→ What to do:
Go through the following data and transcribe exactly the stretch of lines from the one holding "IDR169,923: 2 for 18.86 -> 3 for 28.29" to the one holding "Livorno Women's Fleece-lined Crew Jacket - Platinum: none", both included.

→ Available data:
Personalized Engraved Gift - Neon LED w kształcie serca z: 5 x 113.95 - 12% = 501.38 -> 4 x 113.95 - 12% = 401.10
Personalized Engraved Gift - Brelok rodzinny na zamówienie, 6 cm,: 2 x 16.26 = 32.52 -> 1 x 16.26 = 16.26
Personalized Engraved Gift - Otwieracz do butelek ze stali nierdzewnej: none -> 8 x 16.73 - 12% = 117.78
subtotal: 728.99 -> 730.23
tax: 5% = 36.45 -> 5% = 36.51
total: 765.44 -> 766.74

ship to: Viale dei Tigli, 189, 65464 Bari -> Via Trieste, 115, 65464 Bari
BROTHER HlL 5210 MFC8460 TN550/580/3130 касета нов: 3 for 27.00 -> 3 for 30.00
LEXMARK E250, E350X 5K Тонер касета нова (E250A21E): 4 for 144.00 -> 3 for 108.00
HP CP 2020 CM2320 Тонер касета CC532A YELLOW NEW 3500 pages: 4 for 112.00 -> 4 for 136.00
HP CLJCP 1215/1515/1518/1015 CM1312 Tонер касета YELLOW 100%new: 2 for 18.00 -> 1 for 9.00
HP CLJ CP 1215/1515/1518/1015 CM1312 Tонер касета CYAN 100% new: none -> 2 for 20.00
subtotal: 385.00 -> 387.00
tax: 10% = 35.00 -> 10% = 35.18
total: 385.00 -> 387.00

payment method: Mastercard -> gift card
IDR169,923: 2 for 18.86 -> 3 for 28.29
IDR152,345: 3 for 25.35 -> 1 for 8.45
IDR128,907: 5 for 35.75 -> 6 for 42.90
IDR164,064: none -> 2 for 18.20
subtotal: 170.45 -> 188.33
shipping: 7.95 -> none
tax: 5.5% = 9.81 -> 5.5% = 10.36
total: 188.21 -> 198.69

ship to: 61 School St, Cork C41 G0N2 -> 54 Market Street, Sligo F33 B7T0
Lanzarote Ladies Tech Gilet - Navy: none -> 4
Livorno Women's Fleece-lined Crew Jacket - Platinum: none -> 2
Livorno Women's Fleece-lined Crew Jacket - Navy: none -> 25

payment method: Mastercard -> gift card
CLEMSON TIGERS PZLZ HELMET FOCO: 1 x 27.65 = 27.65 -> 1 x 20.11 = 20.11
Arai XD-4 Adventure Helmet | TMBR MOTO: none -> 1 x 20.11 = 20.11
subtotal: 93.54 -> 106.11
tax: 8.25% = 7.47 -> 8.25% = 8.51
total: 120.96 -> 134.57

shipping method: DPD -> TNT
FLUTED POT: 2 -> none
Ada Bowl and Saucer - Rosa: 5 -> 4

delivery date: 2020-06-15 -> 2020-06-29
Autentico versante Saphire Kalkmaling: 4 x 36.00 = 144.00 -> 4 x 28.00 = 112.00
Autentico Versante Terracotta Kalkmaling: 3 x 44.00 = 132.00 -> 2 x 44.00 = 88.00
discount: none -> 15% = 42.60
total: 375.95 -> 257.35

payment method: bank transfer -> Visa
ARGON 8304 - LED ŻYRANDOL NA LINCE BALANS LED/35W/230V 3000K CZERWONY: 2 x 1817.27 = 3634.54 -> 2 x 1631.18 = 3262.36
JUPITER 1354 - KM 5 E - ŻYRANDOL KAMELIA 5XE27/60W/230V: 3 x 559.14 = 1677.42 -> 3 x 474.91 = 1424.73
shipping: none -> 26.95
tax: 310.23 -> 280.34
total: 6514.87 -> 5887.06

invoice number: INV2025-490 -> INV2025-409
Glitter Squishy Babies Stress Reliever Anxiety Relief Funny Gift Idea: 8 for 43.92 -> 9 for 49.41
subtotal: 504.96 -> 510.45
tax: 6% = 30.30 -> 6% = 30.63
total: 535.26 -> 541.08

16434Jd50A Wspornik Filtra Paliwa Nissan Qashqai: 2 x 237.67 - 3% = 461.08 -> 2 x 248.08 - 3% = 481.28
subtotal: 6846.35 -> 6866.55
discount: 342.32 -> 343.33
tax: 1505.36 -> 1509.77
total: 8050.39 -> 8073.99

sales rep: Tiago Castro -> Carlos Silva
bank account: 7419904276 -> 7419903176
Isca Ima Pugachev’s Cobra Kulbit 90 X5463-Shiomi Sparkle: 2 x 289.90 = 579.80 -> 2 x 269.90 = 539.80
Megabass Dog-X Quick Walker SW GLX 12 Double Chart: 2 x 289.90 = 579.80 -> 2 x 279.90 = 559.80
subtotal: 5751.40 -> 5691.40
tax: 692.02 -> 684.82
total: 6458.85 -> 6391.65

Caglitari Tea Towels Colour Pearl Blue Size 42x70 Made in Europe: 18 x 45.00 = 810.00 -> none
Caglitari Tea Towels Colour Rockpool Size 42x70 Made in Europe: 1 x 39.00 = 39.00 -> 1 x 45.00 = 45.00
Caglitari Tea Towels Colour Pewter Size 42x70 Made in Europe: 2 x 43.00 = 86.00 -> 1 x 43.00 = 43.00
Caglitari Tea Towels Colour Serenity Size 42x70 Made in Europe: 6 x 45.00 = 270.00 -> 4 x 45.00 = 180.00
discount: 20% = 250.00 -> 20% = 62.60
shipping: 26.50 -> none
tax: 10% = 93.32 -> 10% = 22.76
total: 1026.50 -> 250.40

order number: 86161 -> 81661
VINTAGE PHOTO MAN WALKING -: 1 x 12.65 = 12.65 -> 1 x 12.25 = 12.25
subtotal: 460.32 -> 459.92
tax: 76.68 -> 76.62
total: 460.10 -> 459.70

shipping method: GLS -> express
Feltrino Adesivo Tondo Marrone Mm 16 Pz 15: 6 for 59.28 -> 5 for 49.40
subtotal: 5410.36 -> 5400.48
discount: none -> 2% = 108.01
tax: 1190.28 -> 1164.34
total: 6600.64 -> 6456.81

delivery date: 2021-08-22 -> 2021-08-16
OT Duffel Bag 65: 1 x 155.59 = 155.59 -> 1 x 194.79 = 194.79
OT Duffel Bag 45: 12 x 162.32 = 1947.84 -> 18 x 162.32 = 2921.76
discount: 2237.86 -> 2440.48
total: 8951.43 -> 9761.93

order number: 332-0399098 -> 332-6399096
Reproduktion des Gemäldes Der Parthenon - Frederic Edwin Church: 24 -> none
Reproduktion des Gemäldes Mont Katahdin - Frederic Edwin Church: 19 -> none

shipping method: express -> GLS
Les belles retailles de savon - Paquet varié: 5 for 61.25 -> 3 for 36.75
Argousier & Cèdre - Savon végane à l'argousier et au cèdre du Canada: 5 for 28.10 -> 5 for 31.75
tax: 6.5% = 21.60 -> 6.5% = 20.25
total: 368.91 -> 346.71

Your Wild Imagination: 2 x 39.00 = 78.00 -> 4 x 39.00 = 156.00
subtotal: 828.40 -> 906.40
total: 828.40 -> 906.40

→ Output:
IDR169,923: 2 for 18.86 -> 3 for 28.29
IDR152,345: 3 for 25.35 -> 1 for 8.45
IDR128,907: 5 for 35.75 -> 6 for 42.90
IDR164,064: none -> 2 for 18.20
subtotal: 170.45 -> 188.33
shipping: 7.95 -> none
tax: 5.5% = 9.81 -> 5.5% = 10.36
total: 188.21 -> 198.69

ship to: 61 School St, Cork C41 G0N2 -> 54 Market Street, Sligo F33 B7T0
Lanzarote Ladies Tech Gilet - Navy: none -> 4
Livorno Women's Fleece-lined Crew Jacket - Platinum: none -> 2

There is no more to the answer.